■ Exercise aim
Only those lines in the data below from the line containing "- 3. Lets review" through the line containing "- See the diagram", both included, should be restated word for word.

■ Given information
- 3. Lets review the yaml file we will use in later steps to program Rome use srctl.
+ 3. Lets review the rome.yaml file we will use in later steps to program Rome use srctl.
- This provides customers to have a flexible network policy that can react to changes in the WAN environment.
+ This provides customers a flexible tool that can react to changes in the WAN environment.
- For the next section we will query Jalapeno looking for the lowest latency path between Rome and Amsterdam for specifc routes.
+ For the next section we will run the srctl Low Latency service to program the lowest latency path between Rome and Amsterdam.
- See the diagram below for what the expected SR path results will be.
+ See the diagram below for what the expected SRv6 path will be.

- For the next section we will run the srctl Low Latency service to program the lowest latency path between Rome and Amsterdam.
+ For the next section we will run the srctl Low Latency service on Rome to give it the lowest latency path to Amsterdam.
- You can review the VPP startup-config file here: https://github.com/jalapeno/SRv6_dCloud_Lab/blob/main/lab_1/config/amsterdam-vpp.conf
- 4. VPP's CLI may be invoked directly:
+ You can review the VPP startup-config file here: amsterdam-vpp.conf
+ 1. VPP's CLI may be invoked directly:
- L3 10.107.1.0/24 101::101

* * *

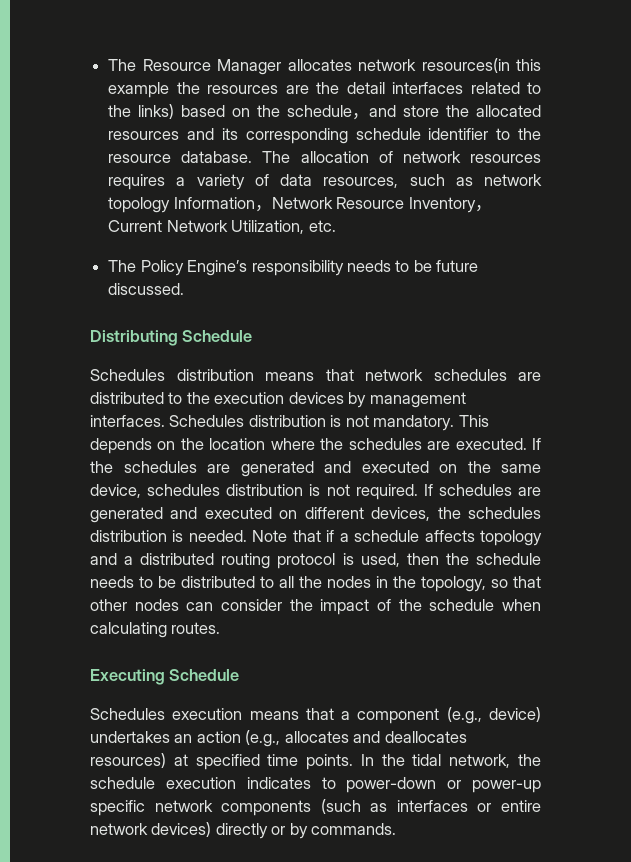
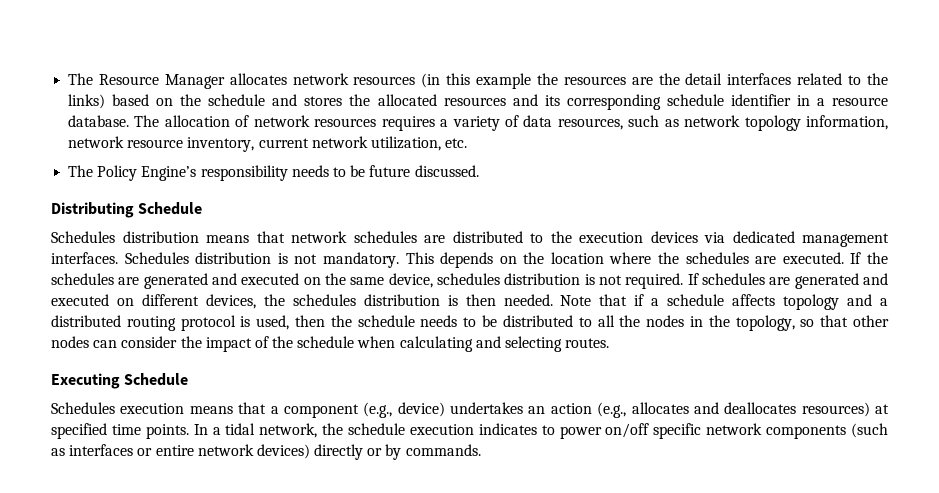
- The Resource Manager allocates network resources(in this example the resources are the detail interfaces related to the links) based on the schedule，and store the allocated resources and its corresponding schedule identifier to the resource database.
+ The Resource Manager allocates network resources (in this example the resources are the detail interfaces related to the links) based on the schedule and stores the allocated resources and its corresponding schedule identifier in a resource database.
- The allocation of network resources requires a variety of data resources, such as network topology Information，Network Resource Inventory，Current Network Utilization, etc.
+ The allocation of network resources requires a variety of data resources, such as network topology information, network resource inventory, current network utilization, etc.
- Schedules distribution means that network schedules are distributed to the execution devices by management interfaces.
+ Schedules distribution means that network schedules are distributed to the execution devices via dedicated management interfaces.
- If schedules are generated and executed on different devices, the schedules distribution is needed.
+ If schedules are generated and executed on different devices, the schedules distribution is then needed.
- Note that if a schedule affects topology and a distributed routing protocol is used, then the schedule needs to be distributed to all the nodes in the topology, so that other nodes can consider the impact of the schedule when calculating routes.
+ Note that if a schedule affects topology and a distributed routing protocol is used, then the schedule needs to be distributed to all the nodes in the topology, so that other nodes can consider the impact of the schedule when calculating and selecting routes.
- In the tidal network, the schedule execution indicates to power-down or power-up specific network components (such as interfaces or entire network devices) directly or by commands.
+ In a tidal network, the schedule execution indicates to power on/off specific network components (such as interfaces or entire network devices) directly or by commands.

■ Answer space
- 3. Lets review the yaml file we will use in later steps to program Rome use srctl.
+ 3. Lets review the rome.yaml file we will use in later steps to program Rome use srctl.
- This provides customers to have a flexible network policy that can react to changes in the WAN environment.
+ This provides customers a flexible tool that can react to changes in the WAN environment.
- For the next section we will query Jalapeno looking for the lowest latency path between Rome and Amsterdam for specifc routes.
+ For the next section we will run the srctl Low Latency service to program the lowest latency path between Rome and Amsterdam.
- See the diagram below for what the expected SR path results will be.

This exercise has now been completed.